In June, 2006, Sami was kidnapped by his father and has been held in Yemen ever since.
My daughters are still there, but my son is coming home.
I wasn’t sure it would actually happen, so I waited until he boarded his plane.
It’s a 5-day trip (there are no direct flights, so it’s take a plane, land, wait, take another one, land, wait, etc).
There’s a Party
They say reverse culture shock is worse than the initial culture shock.
Years ago, when I went to Japan, after I got on the plane, it hit me.
I was beyond terrified. I thought, “Oh my God! I’m going across the world by myself. I don’t know anyone except my friend, Sono. ” I was so scared.
When I arrived, Sono and her parents picked me up at the airport.

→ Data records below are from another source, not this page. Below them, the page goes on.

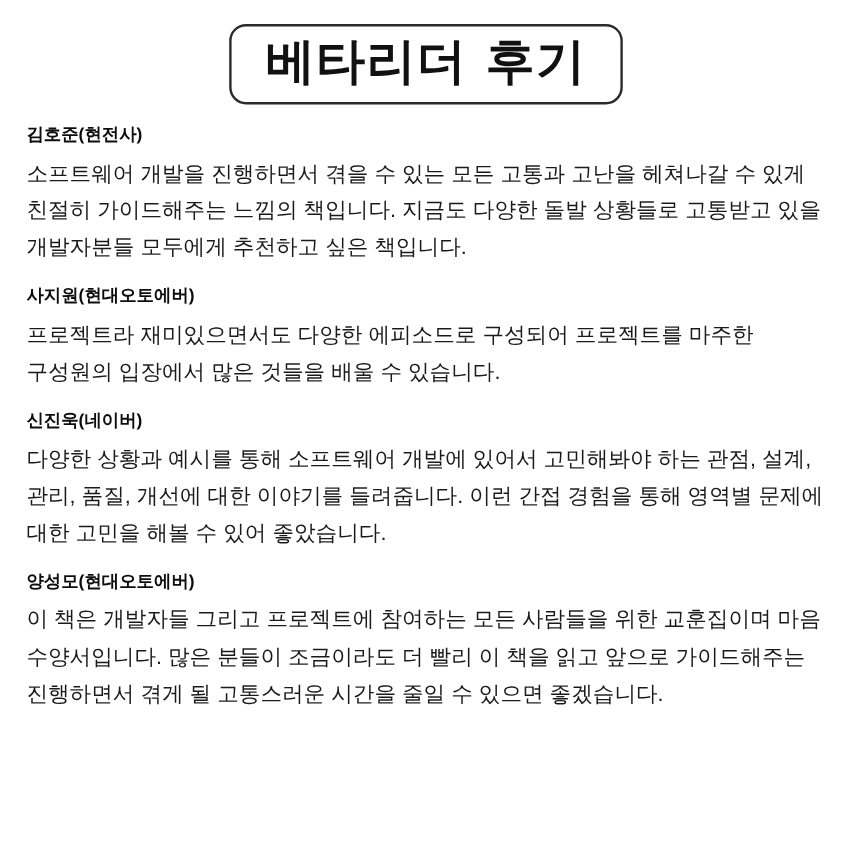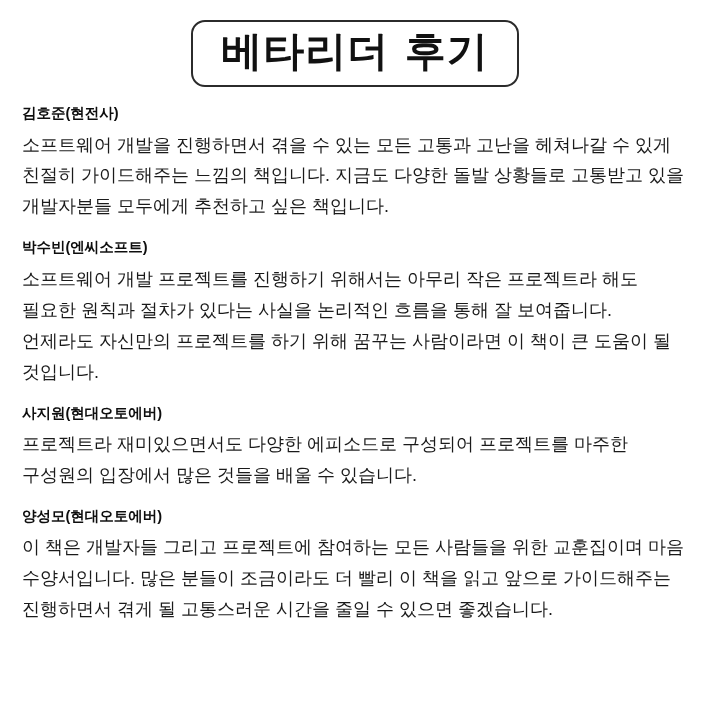"박수빈(엔씨소프트)" div.review { html: <div> <div>박수빈(엔씨소프트)</div> <div>소프트웨어 개발 프로젝트를 진행하기 위해서는 아무리 작은 프로젝트라 해도 필요한 원칙과 절차가 있다는 사실을 논리적인 흐름을 통해 잘 보여줍니다. 언제라도 자신만의 프로젝트를 하기 위해 꿈꾸는 사람이라면 이 책이 큰 도움이 될 것입니다.</div> </div> -> none }
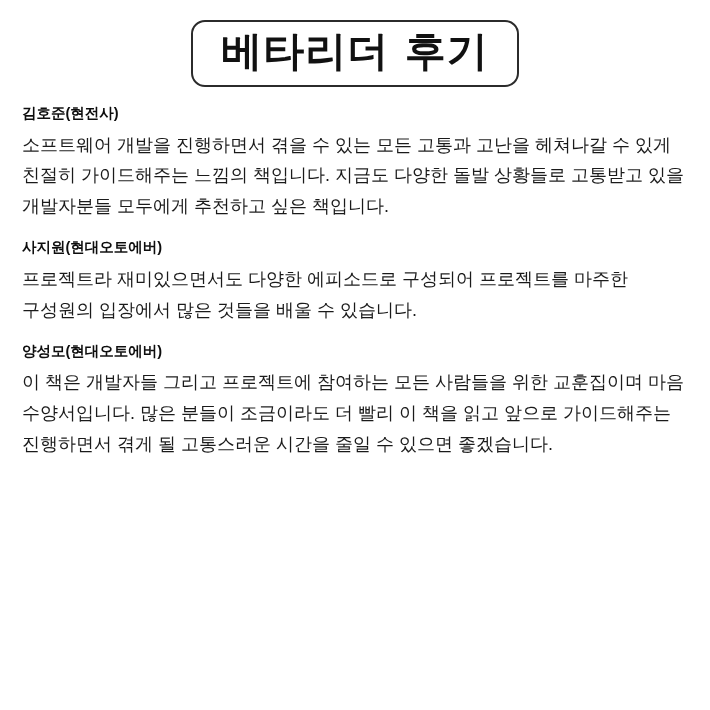"신진욱(네이버)" div.review-name { html: none -> <div>신진욱(네이버)</div> }
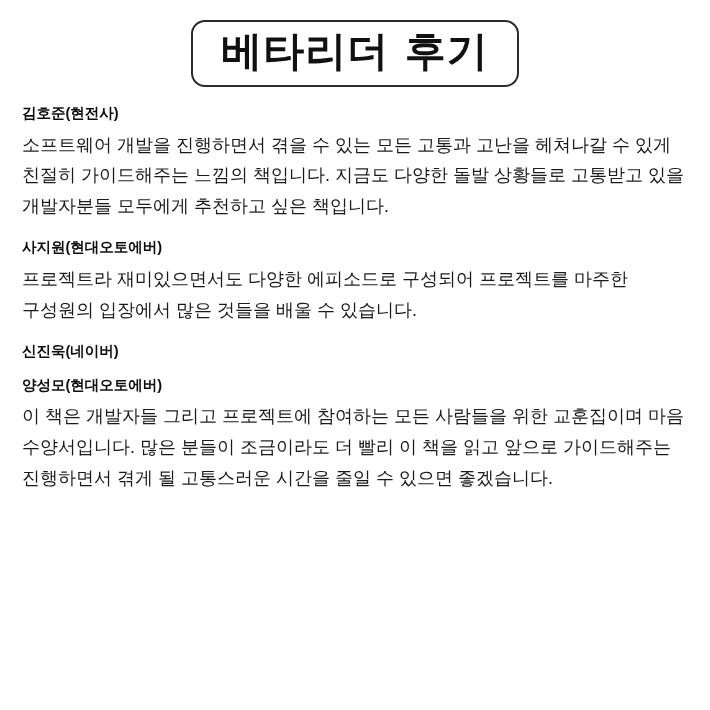"다양한 상황과 예시를 통해 소프트웨어" div.review-body { html: none -> <div>다양한 상황과 예시를 통해 소프트웨어 개발에 있어서 고민해봐야 하는 관점, 설계, 관리, 품질, 개선에 대한 이야기를 들려줍니다. 이런 간접 경험을 통해 영역별 문제에 대한 고민을 해볼 수 있어 좋았습니다.</div> }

When I got to their house, I walked in, and instantly, the biggest grin formed, and all my worry and fear melted away. They had decorated the house with a huge “Welcome home” sign. There were flowers for me and gifts. In an instant, I knew it was going to be okay.
I want that for Sami.He doesn’t remember being American or being in America. For him, coming here feels foreign, and he feels like he has no connections here other than me.
I know that feeling. It’s not good. And feeling that on top of the mental distress he’s already dealing with isn’t cool, either.
So I want to have a party at Plum Creek Park in Kent where I always took them to play and where I had all their birthday parties every year.
It would be soooo incredible if there were some people to show up to support him.It would be amazing if people were there with signs saying “Welcome home” and “We missed you, Sami”.
I want him to feel that he’s home, that he’s wanted here, that he belongs here. Because he does.
Since he will be living an hour from me to attend Kent State University, I’m afraid he’s going to feel even lonelier (I don’t know, but I fear that).
A party where he realizes there are people who care, people who miss him…..he could feel a bit at ease, I think. Maybe start to feel like this IS his home. Or jog a memory….
But, you know it’s been 13 years. There are few now who remember him or who would even show up to such a party.
So, I’m asking you to come.To go out of your way simply to do something nice for someone you don’t even know.
A NEW BEGINNING
This was a news story from 2006. Horrible times. Best forgotten.
But today is a brand-new day.
FRIDAY, JULY 12, 2019
PLUM Creek park, Shelter #2, Kent, OH
5 – 7 pm
590 Plum St, Kent, OH 44240
THIS IS A SURPRISE PARTY!
THINGS CAN CHANGE
It would be pretty horrible if I took Sami to Plum Creek Park on July 12 and no one showed up.
If you will come, please let me know.
Also, things can change and I’m winging this as I go, so if you are going, please tell me AND leave some way to contact you in case something comes up and things change (e.g., email address, SMS number, etc.).RSVP NOW!
What the Heck is Yemen?
Here are some quick facts about Yemen – a third-world country below Saudi Arabia:
There’s been a war going on for over 4 years, which means:
- There’s been no electricity other than from those who have a solar panel.
- All embassies and most companies and organizations fled the country years ago.
- The airports were bombed and put out of commission (so no mail!)
- The bombs having been falling daily, mostly targeting civilians, hospitals, and even a bus-load of kids.
- The ports were blocked, so most of the country is starving to death.
- Most people are shell-shocked and frightened from the war and bombs.
- The Houthi’s rule through violence and terror.
- Yemen has been dubbed “The World’s Worst Humanitarian Crisis”.
I’ve known all these things, but sometimes, you don’t realize how far consequences of war go.
A month ago, I was talking to Sami on the phone.
He mentioned how he washes himself with ice-cold water and how he closes his eyes and does it as fast as possible.
I said “Why cold water? What about that gas water heater that hangs there by your bathroom?”.
We haven’t had running water or HOT water in 4 years! Without electricity, there are no pumps to pump water into the house.
Prices have gone up 1000% or more, and propane is expensive anyway.
But we are lucky.
Most people have no water at all.
You know we buy water and have trucks bring it. They put it in a tank in the front yard.
Most people can’t afford water these days, so there are water tanks in the street now.
You know Muslims have a duty to do charity, so every so often, someone will purchase water to put in the street tanks.
And families line up – some with 15 kids! They’ll wait in line for hours to get a small, 4-gallon bucket of that donated water.
Then they’ll take it home and try to make it last for a week or two. It’s so sad.
Sami hasn’t had it easy, by any means.
So, please consider taking 20 minutes out of your life to come and say “Welcome Home”.